L’association des musulmans et des Arabes pour la laïcité ne voulait pas en effet d’un «système à deux vitesses» qui aurait pu donner naissance à des communautarismes.
Photo: Annik MH de Carufel - Le Devoir L’association des musulmans et des Arabes pour la laïcité ne voulait pas en effet d’un «système à deux vitesses» qui aurait pu donner naissance à des communautarismes.

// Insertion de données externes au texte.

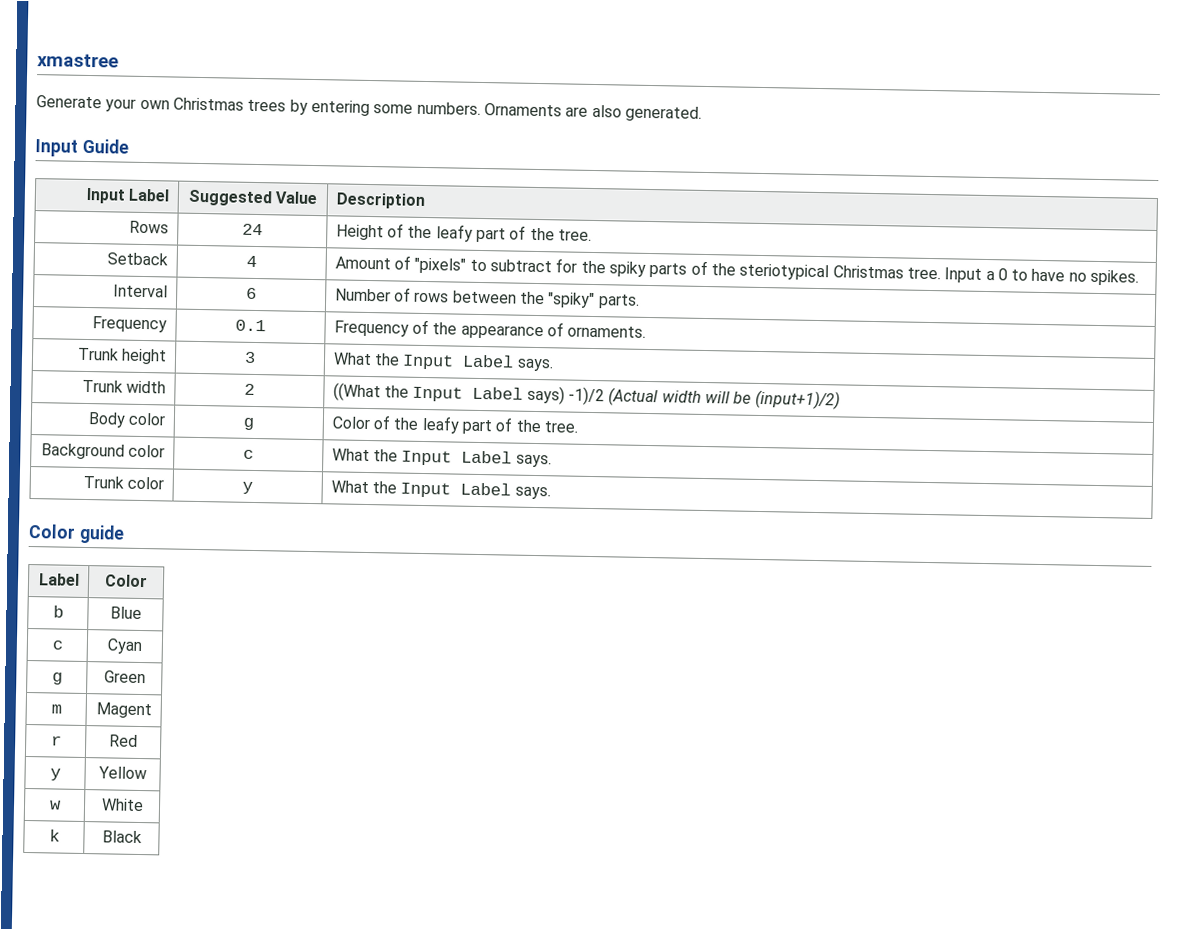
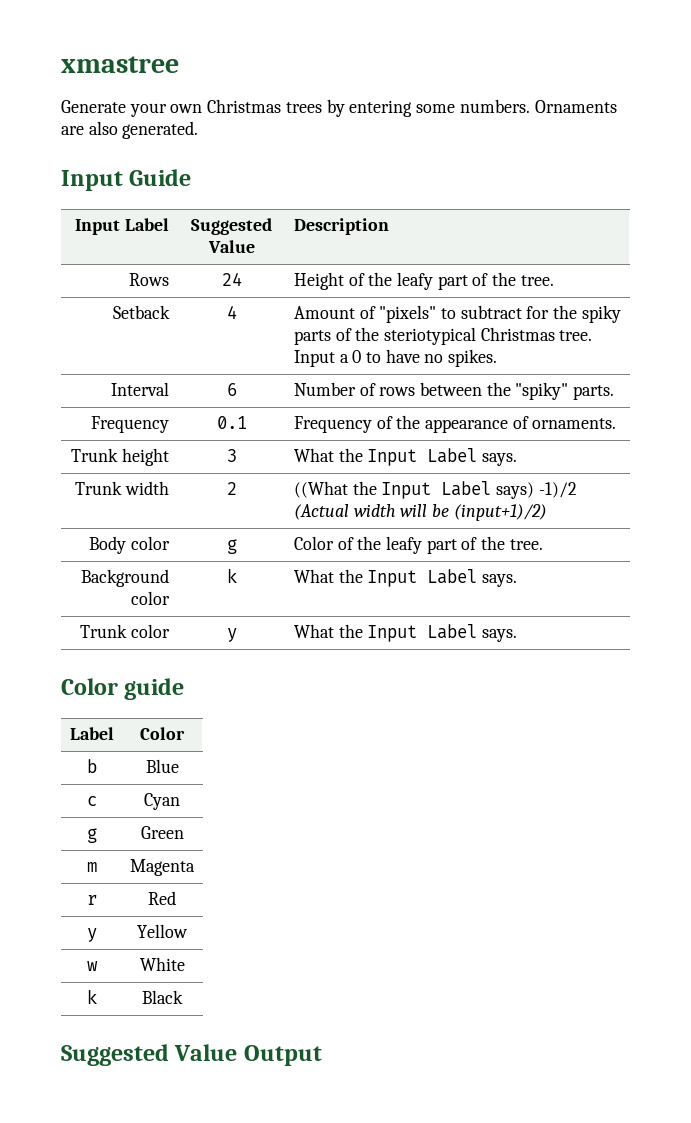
- Background color | c | What the Input Label says.
+ Background color | k | What the Input Label says.
- m | Magent
+ m | Magenta
+ Suggested Value Output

L’Association des musulmans et des Arabes pour la laïcité est « déçue » que le gouvernement « ne prenne pas acte de la tension sociale ». M. Haroun Bouazzi, qui la représente, ne se désole cependant pas que le droit de retrait pour certaines institutions ait été pratiquement enlevé du nouveau projet de loi. L’association des musulmans et des Arabes pour la laïcité ne voulait pas en effet d’un « système à deux vitesses » qui aurait pu donner naissance à des communautarismes. « Nous croyons que la loi québécoise doit s’appliquer à tous les Québécois », dit-il. Pour Luciano Del Negro, vice-président du centre consultatif des relations juives et israéliennes, l’article 38 du projet de loi, qui prévoit que l’Assemblée nationale peut « régir le port de signes religieux par ses membres », est particulièrement offensant. Selon lui, on retourne ainsi au temps du député juif Ezechiel Hart, élu en 1807, qui avait été expulsé du Parlement parce qu’il n’avait pas prêté serment sur la Bible. Il rappelle que l’Hôpital juif de Montréal a été créé dans les années 1920 et 1930 précisément pour répondre aux besoins de la communauté de médecins de foi juive qui n’avaient pas de permis de pratiquer dans les hôpitaux, qui étaient régis par des communautés religieuses.